From far away, that ghost of memory pushed. As if she’d forgotten to douse a flame left burning in her room. “And did the queen find the keys?”

Maeve’s smile turned sad. “Do you think she did, Aelin?”

Aelin considered. So many of their chats, their lessons in this glen, held deeper puzzles, questions for her to work through, to help her when she one day took her throne, Rowan at her side.

As if she’d summoned him, the pine-and-snow scent of her mate filled the clearing. A rustle of wings, and there he was, perched in hawk form on one of the towering oaks. Her warrior-prince.

She smiled toward him, as she had for weeks now, when he’d come to escort her back to her rooms in the river palace. It was during those walks from forest to mist-shrouded city that she had come to know him, love him. More than she had ever loved anything.

Aelin again faced her aunt. “The queen was clever, and ambitious. I would think she could do anything, even find the keys.”

“So you would believe. And yet they eluded her.”

“Where did they go?”

Maeve’s dark stare unwaveringly held hers. “Where do you think they went?”

Aelin opened her mouth. “I think—”

She blinked. Paused.

Maeve’s smile returned, soft and kind. As her aunt had been to her from the start. “Where do you think the keys are, Aelin?”

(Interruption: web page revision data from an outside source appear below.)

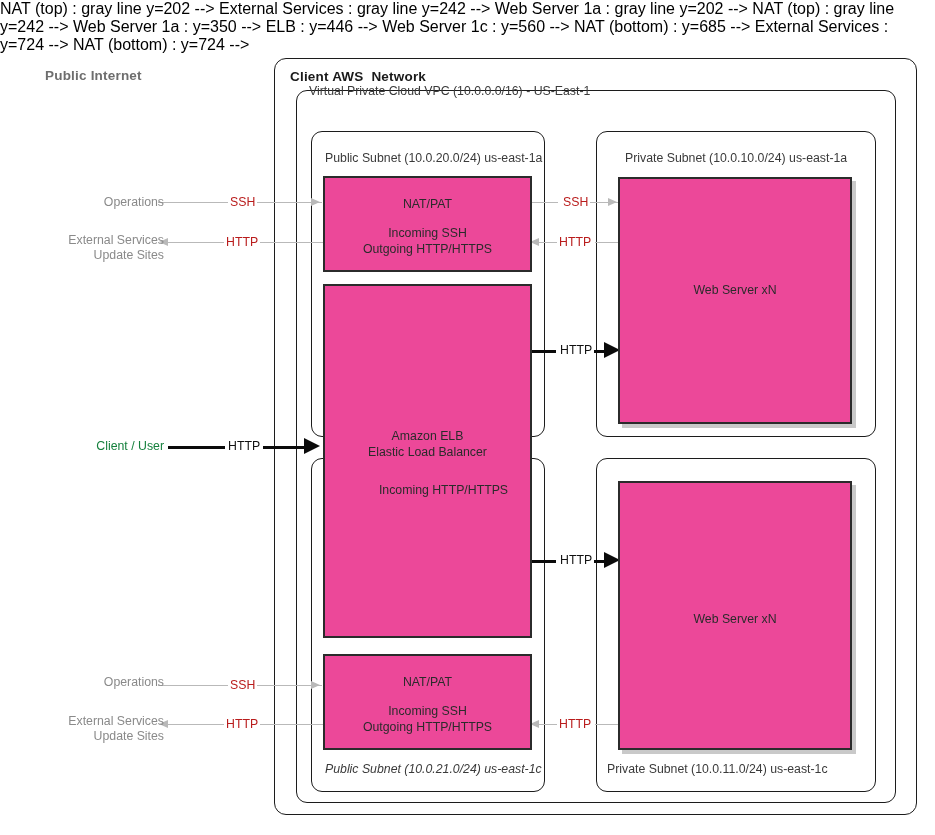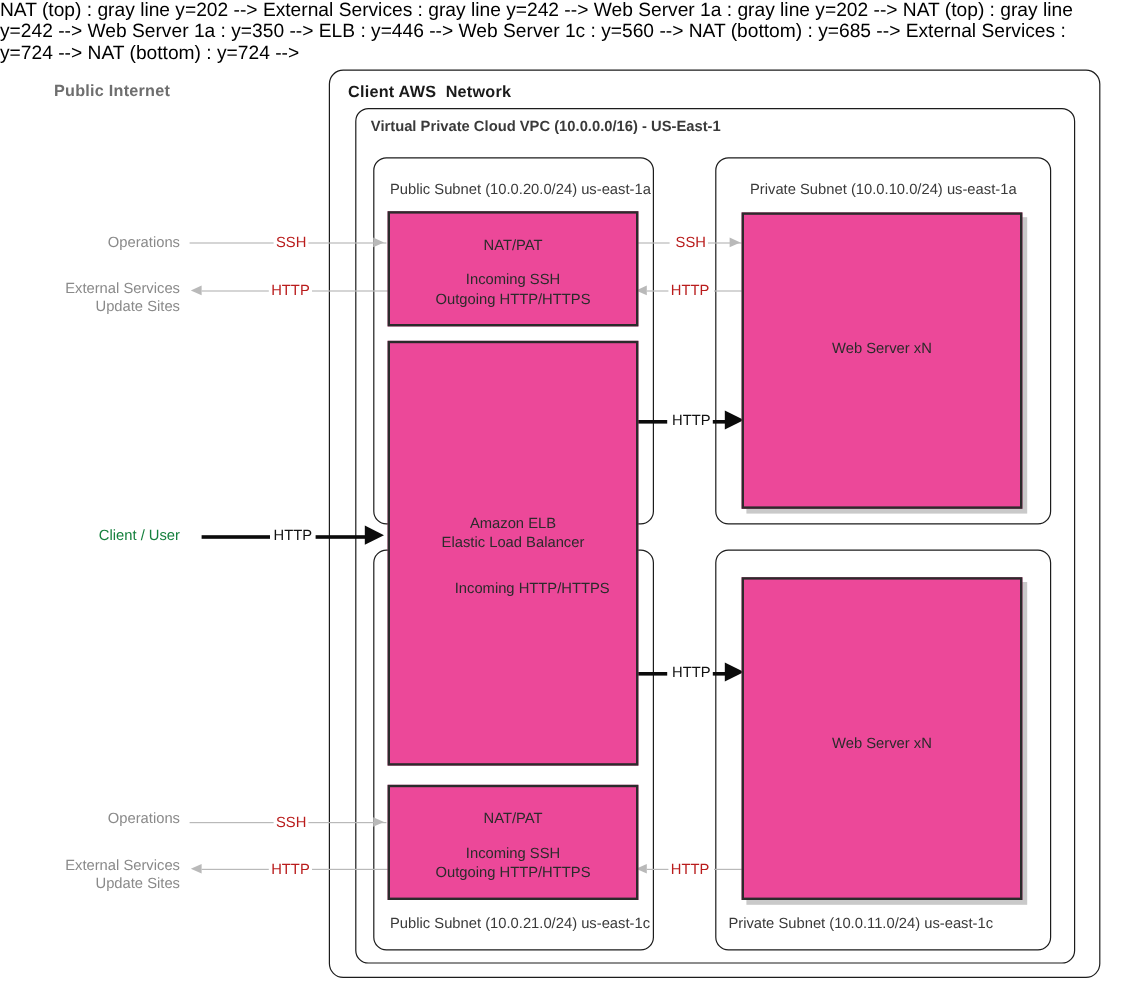"Virtual Private Cloud VPC (10.0.0.0/16)" div.clabel { font-weight: bold -> none; top: 98px -> 84px }
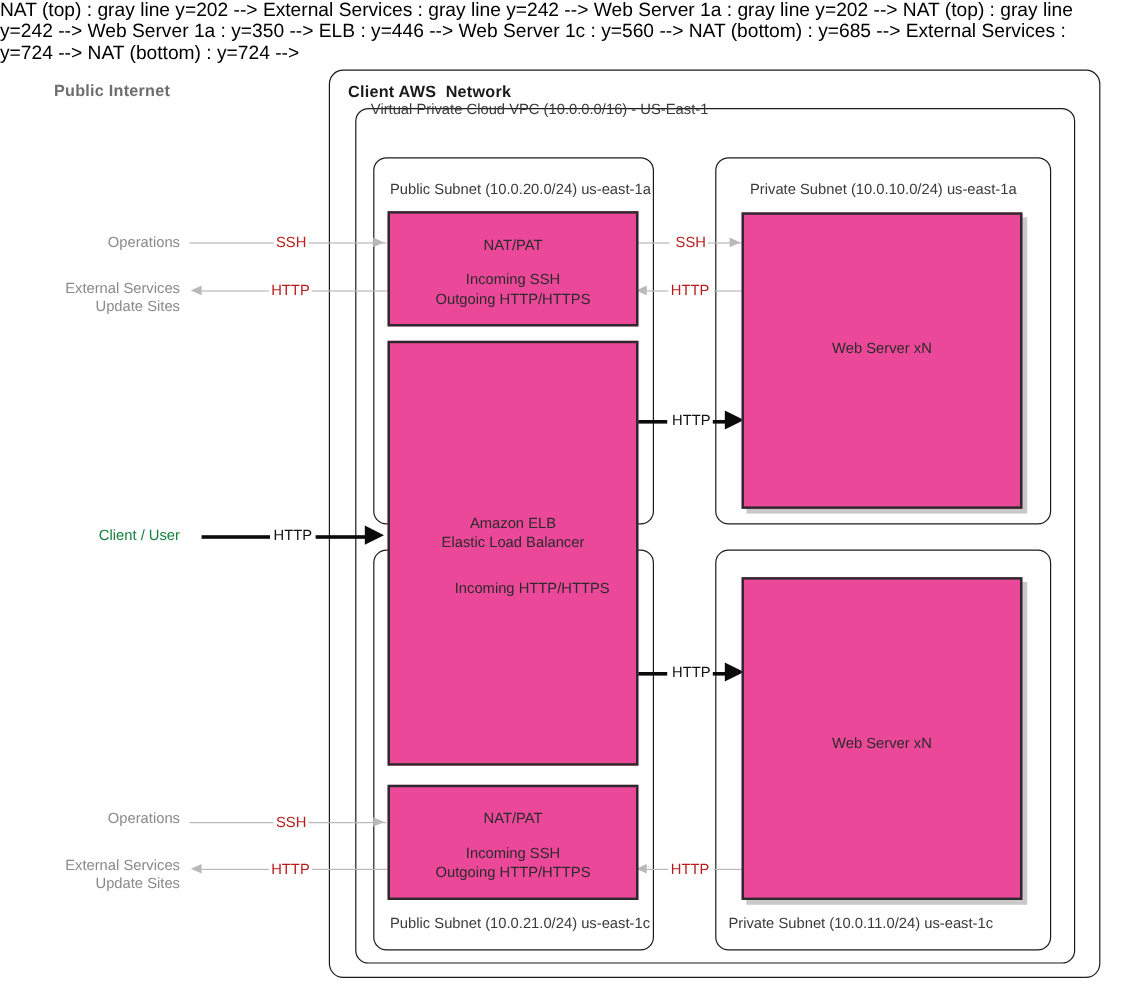"Operations" .extlabel { margin-left: none -> 14px }
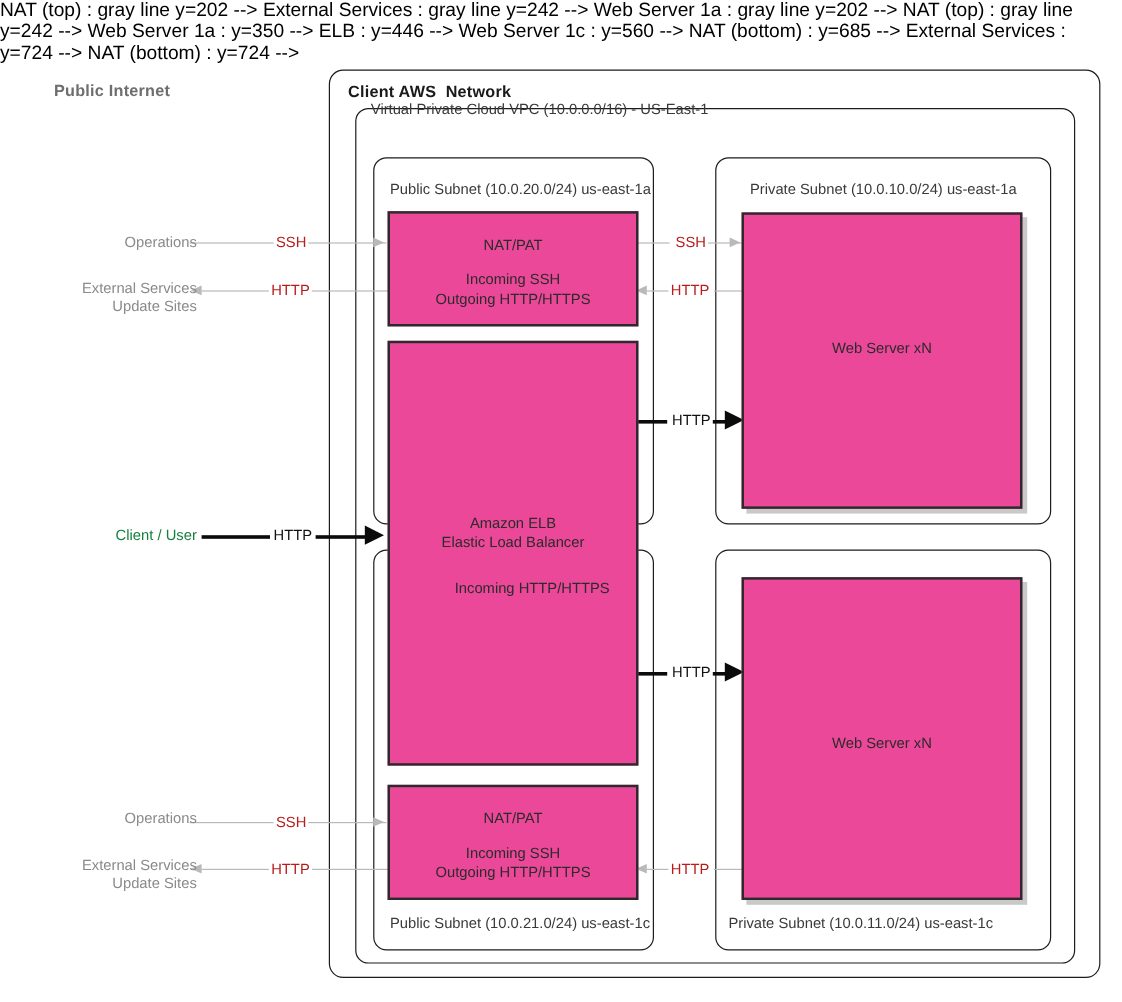"Public Subnet (10.0.21.0/24) us-east-1c" div.clabel { font-style: none -> italic }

She opened her mouth once more. And again halted.

Like an invisible chain yanked her back. Silenced her.

Chain—a chain. She glanced down at her hands, her wrists. As if expecting them to be there.

She had never felt a shackle’s bite in her life. And yet she stared at the empty place on her wrist where she could have sworn there was a scar. Only smooth, sun-kissed skin remained.

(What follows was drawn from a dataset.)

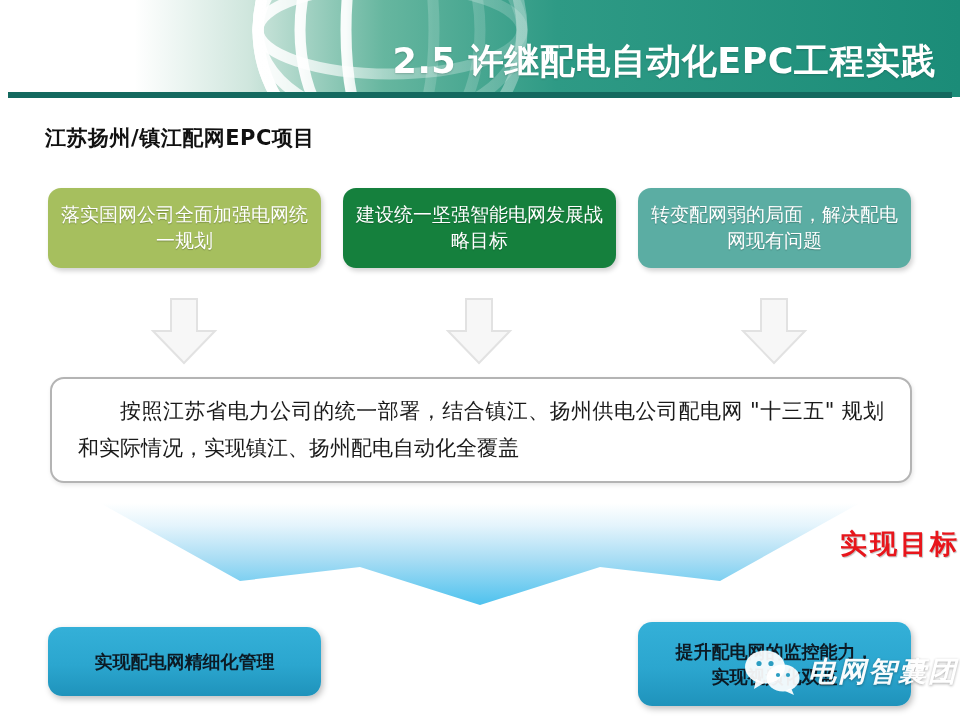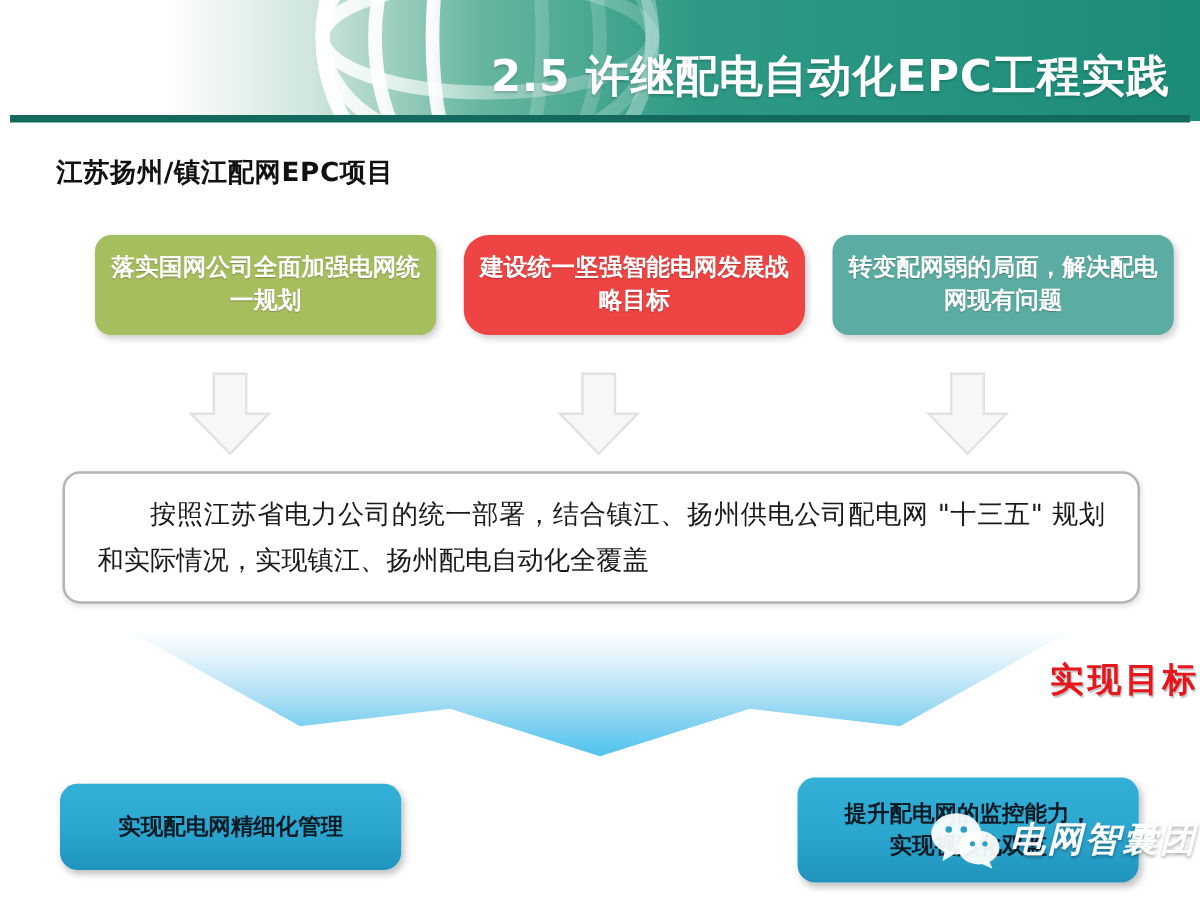"落实国网公司全面加强电网统一规划" .top-box { font-weight: bold -> normal; margin-left: 28px -> none }
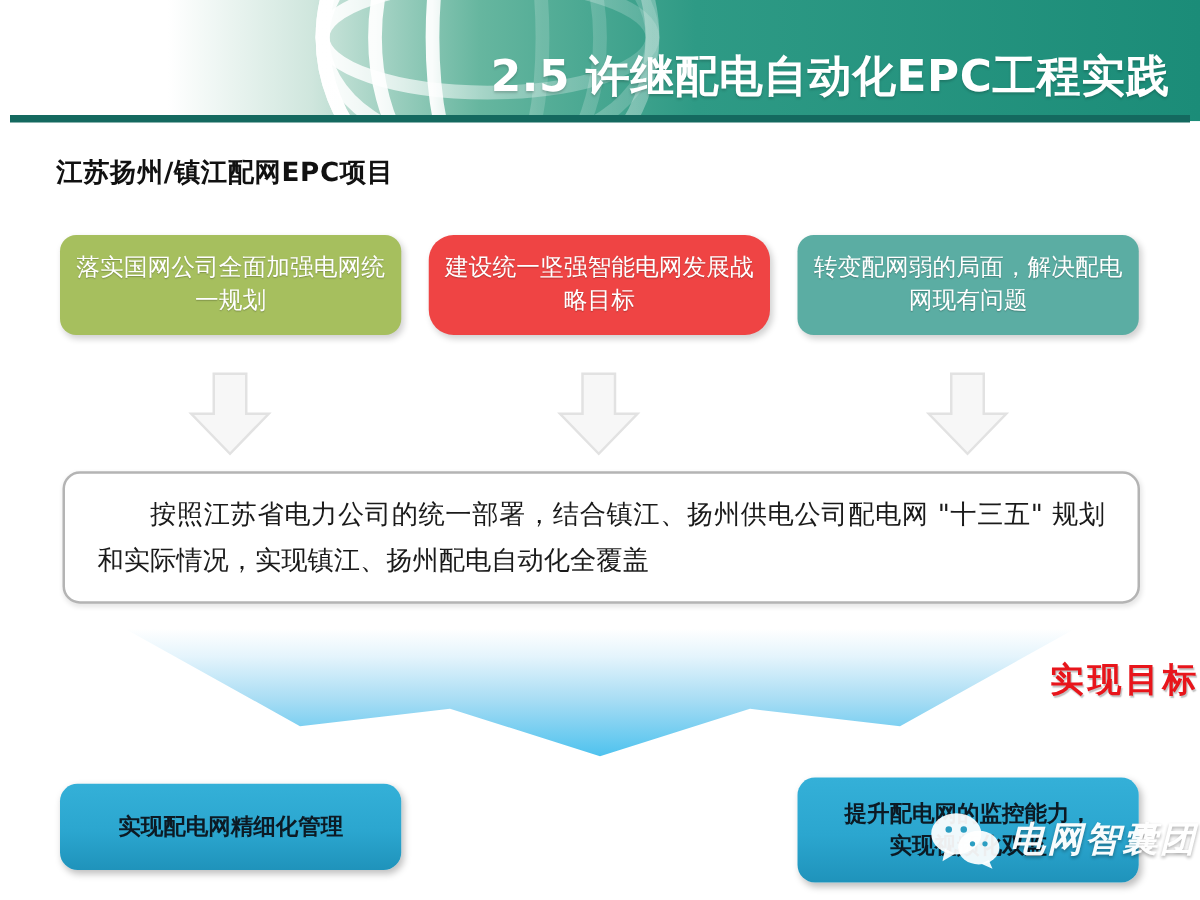"建设统一坚强智能电网发展战略目标" #top-box-2 { background: #ef4444 -> #15803d; border-radius: 20px -> none }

“If this world were at risk, if those three terrible kings threatened to destroy it, where would you go to find the keys?”

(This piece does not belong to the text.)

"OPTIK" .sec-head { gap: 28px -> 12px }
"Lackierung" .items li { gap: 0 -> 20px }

Aelin looked up at her aunt.

Another world. There was another world. Like a fragment of a dream, there was another world, and in it, she had a wrist with a scar on it. Had scars all over.

And her mate, perched overhead … He had a tattoo down his face and neck and arm in that world. A sad story—his tattoo told a sad, awful story. About loss. Loss caused by a dark queen—

“Where are the keys hidden, Aelin?”

That placid, loving smile remained on Maeve’s face. And yet …

And yet.

“No,” Aelin breathed.

Something slithered in the depths of her aunt’s stare. “No what?”

This wasn’t her existence, her life. This place, these blissful months learning in Doranelle, finding her mate—

Blood and sand and crashing waves.

“No.”

Her voice was a thunderclap through the peaceful glen.

Aelin bared her teeth, fingers curling in the moss.

Maeve let out a soft laugh. Rowan flapped from the branches to land on the queen’s upraised arm.